Defendants assert that Plaintiffs' claim fails because Plaintiffs have failed to allege facts that Defendants' conduct was "extreme and outrageous" or that Plaintiffs suffered "severe emotional distress." (Defs.' Mot. to Dismiss at 14:10--16:1.) Defendants also assert that their conduct was absolutely privileged because they took the actions alleged in furtherance of collecting a debt. (Id.) In their opposition, Plaintiffs contend that the conduct alleged in the complaint is outrageous and that they adequately alleged severe emotional distress. (Pls.' Opp'n at 9:23--10:27.) Plaintiffs also assert that Homecomings's conduct was not absolutely privileged because "the conduct of the Defendants, at a minimum, raises the question of whether their 'debt collection' was done in good faith." (Id. at 10:28--11:10.)

Plaintiffs' IIED claim is premised on the alleged fact that Homecomings "routinely imposed servicing abuses including force-placed insurance, improperly assessed late fees, property inspection fees and Speedpay fees that were never contemplated by the original loan documents." (Compl. at ¶ 122.) Plaintiffs also assert that they never received notice of their default or the impending foreclosure. (Id.)

As an initial matter, the Court agrees that Defendants conduct in foreclosing on Plaintiffs' property is absolutely privileged. "In the context of debt collection, courts have recognized that the attempted collection of a debt by its very nature often causes the debtor to suffer emotional distress." Ross v. Creel Printing & Publ'g Co., 100 Cal. App. 4th 736, 745 (2002) (citing Bundren v. Sup. Court, 145 Cal. App. 3d 784, 789 (1983)). While Plaintiffs assert that the facts alleged raise the question of whether Homecomings acted in good faith, the Court disagrees. There are simply no facts to suggest that Homecomings acted with the intent to harm Plaintiffs or that Homecomings otherwise acted in bad faith. Plaintiffs' assertions to the contrary are based on mere speculation.
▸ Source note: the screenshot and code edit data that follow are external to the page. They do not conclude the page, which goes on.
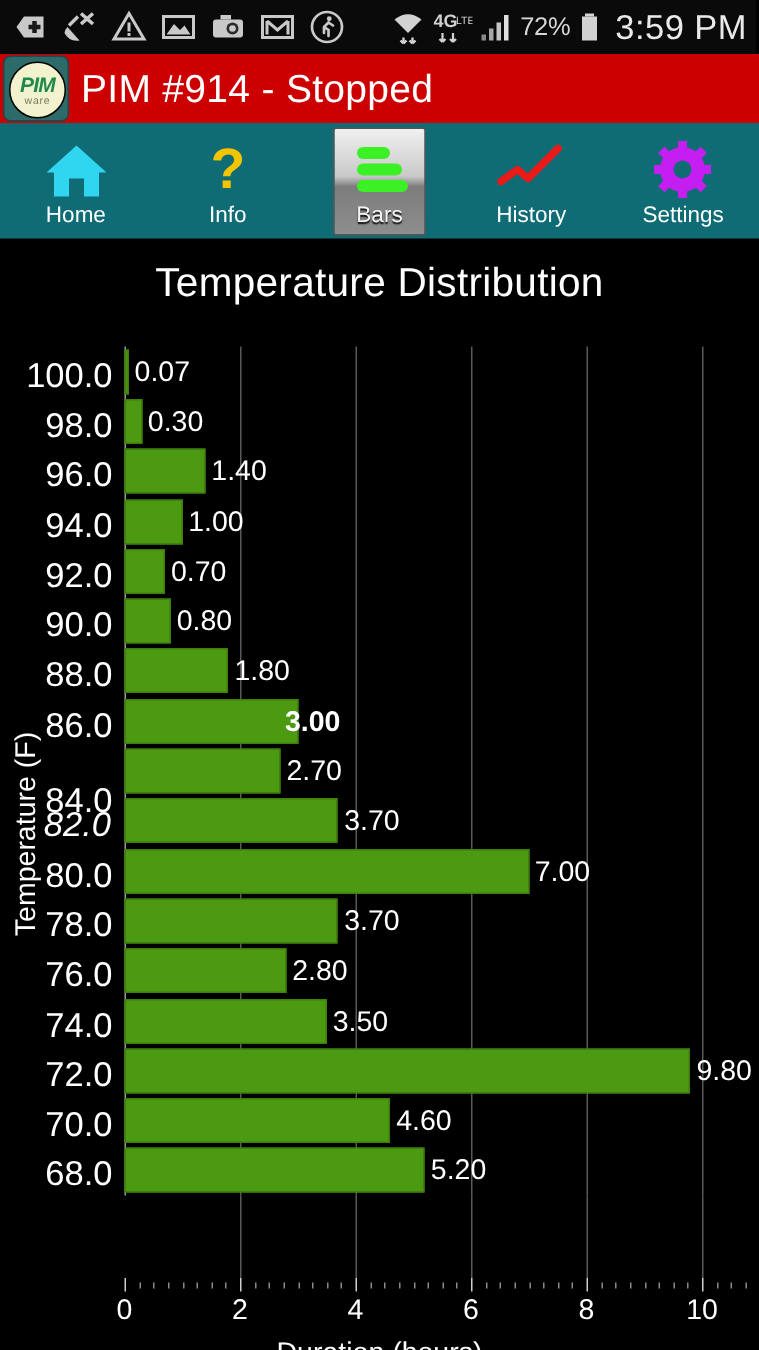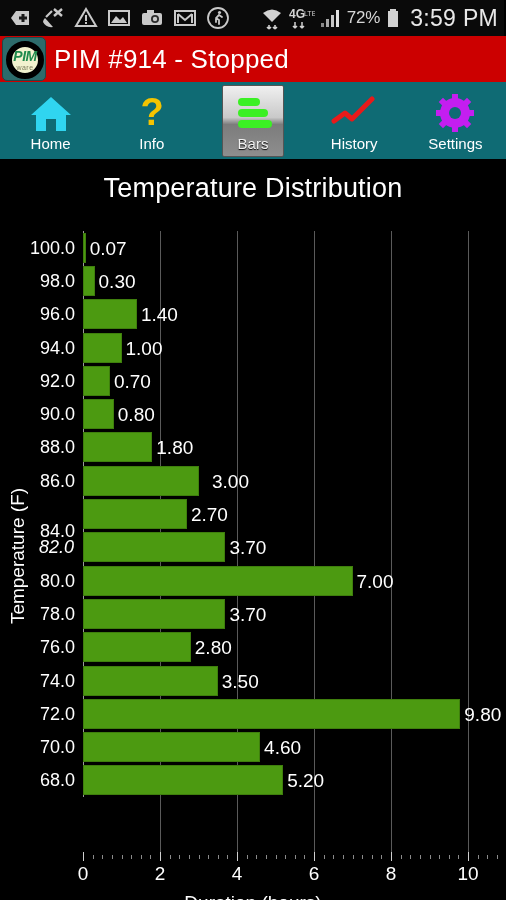--- a/index.html
+++ b/index.html
@@ -45,7 +45,7 @@
   }
   .logo .disc {
     position:absolute; left:3px; top:3px; width:38px; height:38px;
-    border-radius:50%; background:#f2f2cf; border:6px solid #000000;
+    border-radius:50%; background:#f2f2cf; border:1px solid #000000;
     display:flex; flex-direction:column; align-items:center; justify-content:center;
   }
   .logo .pim {

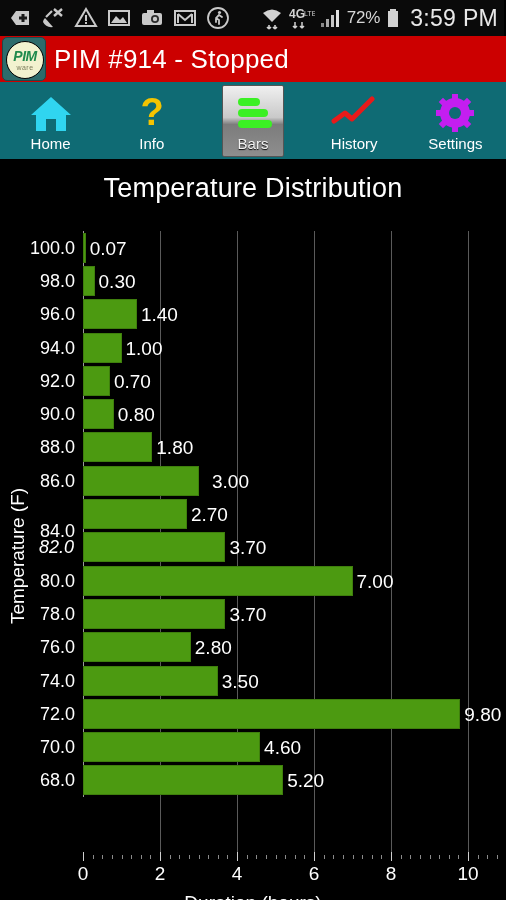--- a/index.html
+++ b/index.html
@@ -114,7 +114,7 @@
     font-family:"Liberation Sans", sans-serif; white-space:nowrap;
   }
   .ytick {
-    position:absolute; color:#ffffff; font-size:18px; line-height:1;
+    position:absolute; color:#ffffff; font-size:23px; line-height:1;
     text-align:right; width:70px; font-family:"Liberation Sans", sans-serif;
   }
   .xtick {

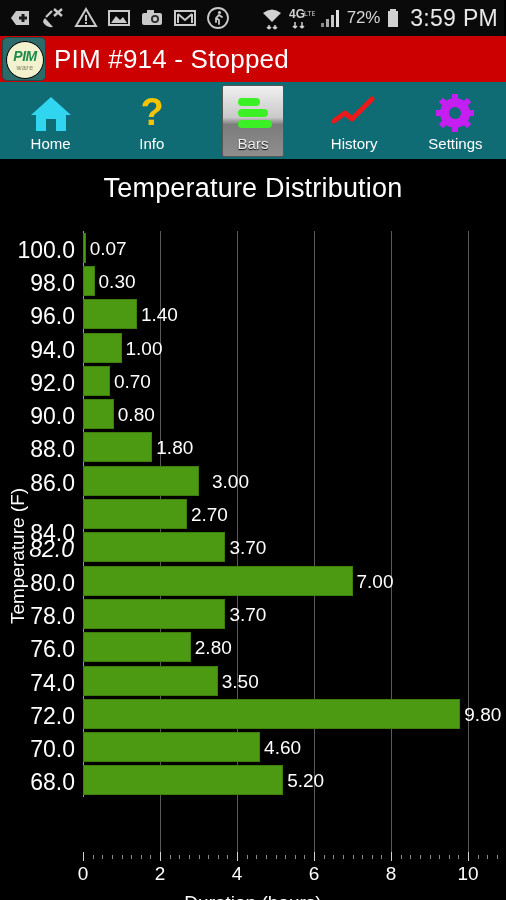--- a/index.html
+++ b/index.html
@@ -333,7 +333,7 @@
         <div class="barval" style="left: 156.3px; top: 273.45px;">1.80</div>
         <div class="ytick" style="left: 5px; top: 273.45px;">88.0</div>
         <div class="bar" style="left: 83px; top: 300.75px; width: 115.5px; height: 30px; background: rgb(76, 154, 17);"></div>
-        <div class="barval" style="left: 212px; top: 306.75px;">3.00</div>
+        <div class="barval" style="left: 190px; top: 306.75px; font-weight: bold;">3.00</div>
         <div class="ytick" style="left: 5px; top: 306.75px;">86.0</div>
         <div class="bar" style="left: 83px; top: 334.05px; width: 103.95px; height: 30px; background: rgb(76, 154, 17);"></div>
         <div class="barval" style="left: 190.95px; top: 340.05px;">2.70</div>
Second, the other conduct alleged by Plaintiffs is simply not the sort of conduct that can be considered "extreme and outrageous." Even accepting Plaintiffs' allegations as true, the assessment of fees and other alleged servicing errors cannot be said to be outside "all bounds usually tolerated by a decent society."

Finally, the Court notes that Plaintiffs' allegations of "severe emotional distress" are conclusory and fail to comply with the requirements of Twombly and Iqbal. Plaintiffs assert that they are not required to allege any injuries to support their claim because it would be tantamount to requiring an evidentiary showing. (Pls.' Opp. 10:4--6.) This argument is without merit. While Plaintiffs are not required to present evidence of such injuries, they are required to allege what injuries they have suffered to support their conclusion that their injuries were "severe." Plaintiffs' conclusory allegations that they "suffered severe emotional distress" is just the sort of "formulaic recitation of the elements" that is no longer sufficient to state a claim for relief. See Iqbal, supra, 129 S.Ct. at 1949. For these reasons, the Court GRANTS Defendants' motion to dismiss Plaintiffs' IIED claim with leave to amend.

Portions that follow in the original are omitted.